We wanted to brought up this small proposal regarding the lack of
parameterization on PV devices on Xen.

Currently users don't have a way for enforce and control what
features/queues/etc the backend provides. So far there's only global parameters
on backends, and specs do not mention anything in this regard.

The most obvious example is netback/blkback max_queues module parameter where it
sets the limit the maximum queues for all devices which is not that flexible.
Other examples include controlling offloads visible by the NIC (e.g. disabling
checksum offload, disabling scather-gather), others more about I/O path (e.g.
disable blkif indirect descriptors, limit number of pages for the ring), or less
grant usage by minimizing number of queues/descriptors.

Of course there could be more examples, as this seems to be ortoghonal to the
kinds of PV backends we have. And seems like all features appear to be published
on the same xenbus state?

The idea to address this would be very simple:

- Toolstack when initializing device paths, writes additional entries in the
form of 'request-<feature-name>' = <feature-value>. These entries are only
visible by the backend and toolstack;

- Backend reads this entries and uses <feature-value> as the value of
<feature-name>, which will then be visible on the frontend.

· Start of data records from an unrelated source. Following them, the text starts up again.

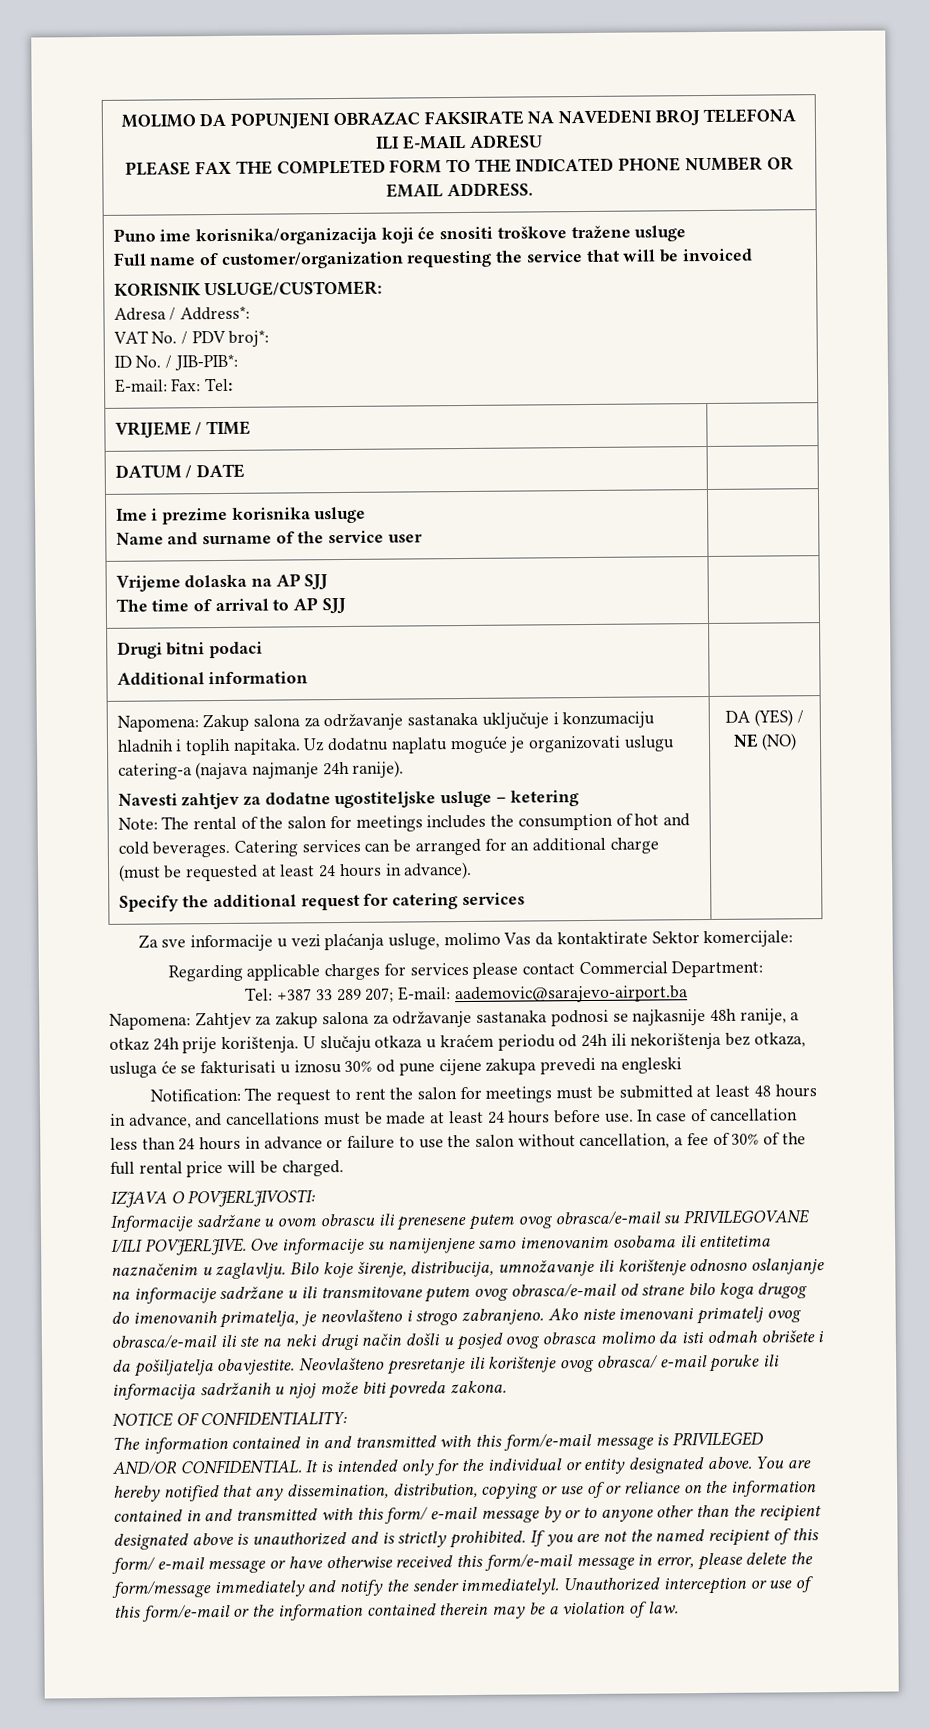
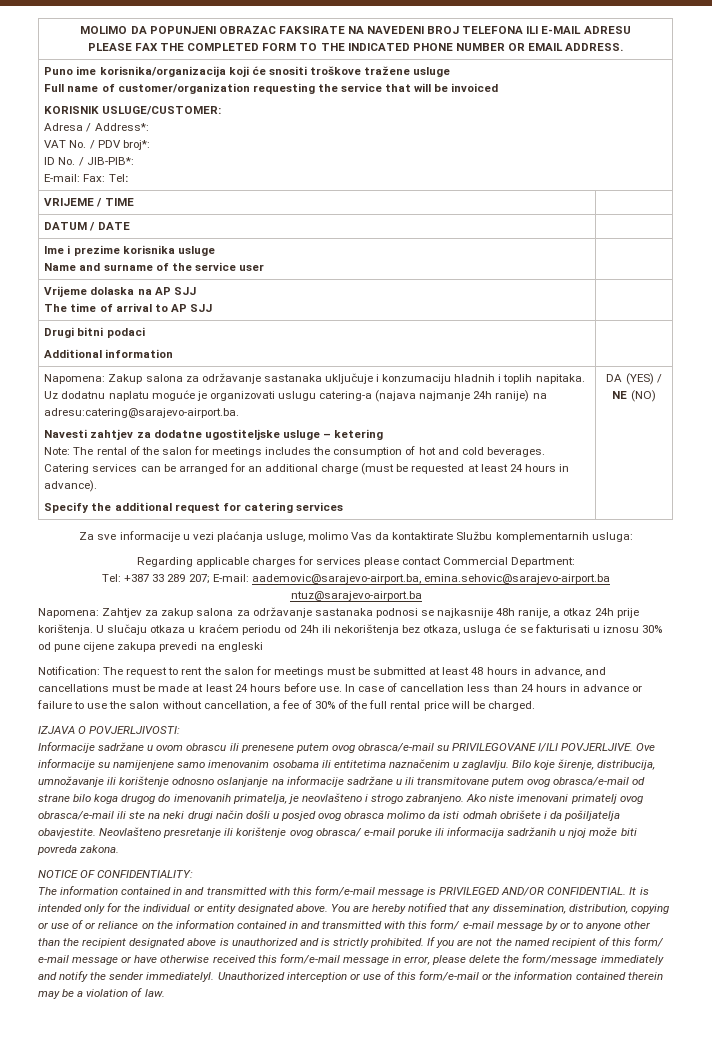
- Uz dodatnu naplatu moguće je organizovati uslugu catering-a (najava najmanje 24h ranije).
+ Uz dodatnu naplatu moguće je organizovati uslugu catering-a (najava najmanje 24h ranije) na adresu:catering@sarajevo-airport.ba.
- Za sve informacije u vezi plaćanja usluge, molimo Vas da kontaktirate Sektor komercijale:
+ Za sve informacije u vezi plaćanja usluge, molimo Vas da kontaktirate Službu komplementarnih usluga:
- Tel: +387 33 289 207; E-mail: aademovic@sarajevo-airport.ba
+ Tel: +387 33 289 207; E-mail: aademovic@sarajevo-airport.ba, emina.sehovic@sarajevo-airport.ba ntuz@sarajevo-airport.ba

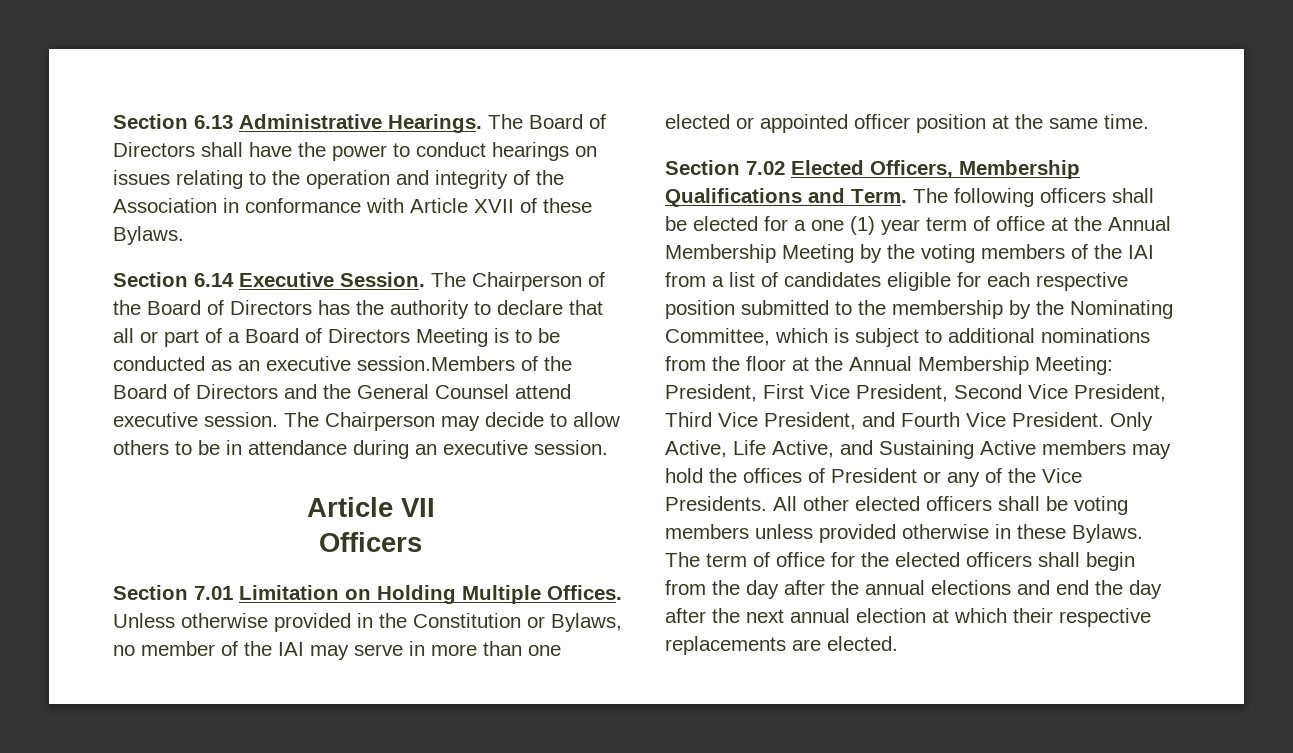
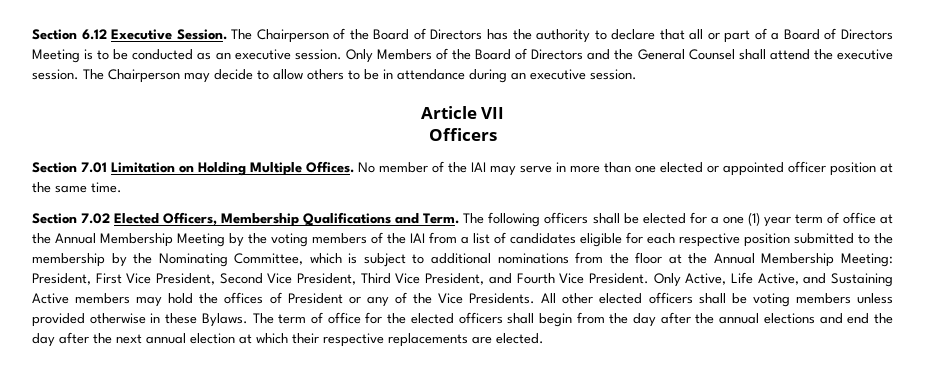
- Section 6.13 Administrative Hearings. The Board of Directors shall have the power to conduct hearings on issues relating to the operation and integrity of the Association in conformance with Article XVII of these Bylaws.
- Section 6.14 Executive Session.
+ Section 6.12 Executive Session.
- The Chairperson of the Board of Directors has the authority to declare that all or part of a Board of Directors Meeting is to be conducted as an executive session.Members of the Board of Directors and the General Counsel attend executive session.
+ The Chairperson of the Board of Directors has the authority to declare that all or part of a Board of Directors Meeting is to be conducted as an executive session. Only Members of the Board of Directors and the General Counsel shall attend the executive session.
- Unless otherwise provided in the Constitution or Bylaws, no member of the IAI may serve in more than one elected or appointed officer position at the same time.
+ No member of the IAI may serve in more than one elected or appointed officer position at the same time.

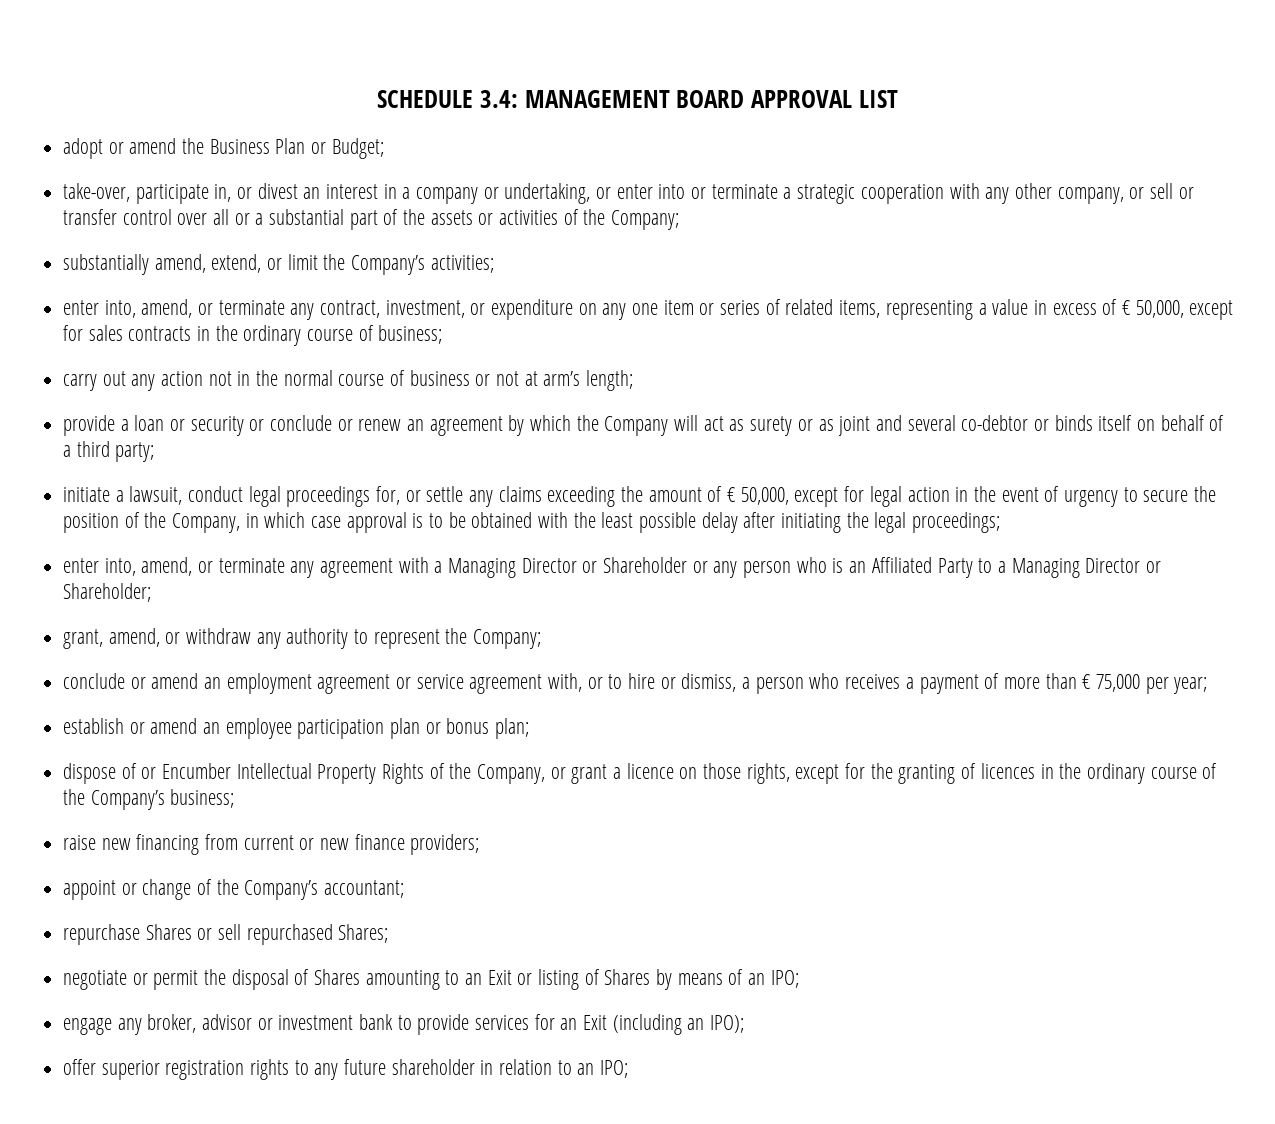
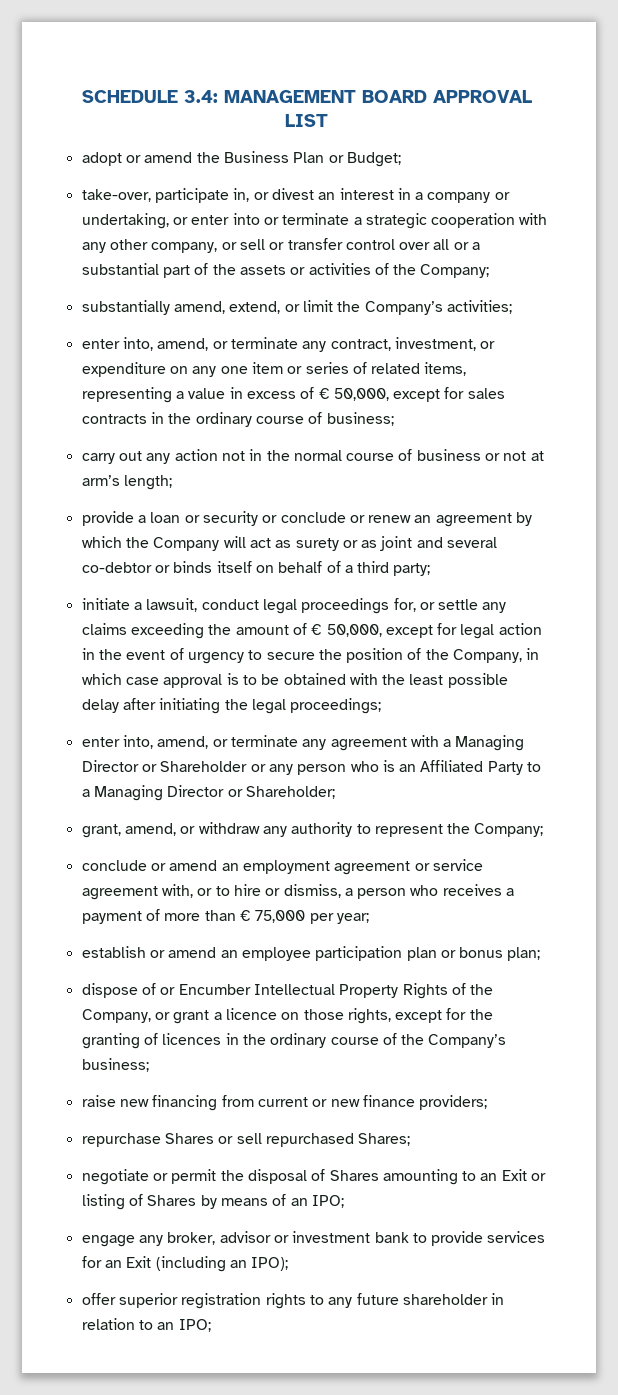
- appoint or change of the Company’s accountant;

[ Removal of the 'request-*' xenstore entries could represent a feedback look
  that the backend indeed read and used the value. Or else it could simply be
  ignored. ]

And that's it.

In pratice user would do: E.g.

name = "guest"
kernel = "bzImage"
vif = ["bridge=br0,queues=2"]
disk = [

Toolstack writes:

/local/domain/0/backend/vif/8/0/request-multi-queue-max-queues = 2
/local/domain/0/backend/vbd/8/51713/request-multi-queue-max-queues = 2
/local/domain/0/backend/vbd/8/51713/request-max-ring-page-order = 0

Backends reads and seeds with (and assuming it passes backend validation ofc):

/local/domain/0/backend/vif/8/0/multi-queue-max-queues = 2
/local/domain/0/backend/vbd/8/51713/multi-queue-max-queues = 2
/local/domain/0/backend/vbd/8/51713/max-ring-page-order = 0

The XL configuration entry for controlling these tunable are just examples it's
not clear the general preference for this. An alternative could be:

vif = ["bridge=br0,features=queues:2\\;max-ring-page-order:0"]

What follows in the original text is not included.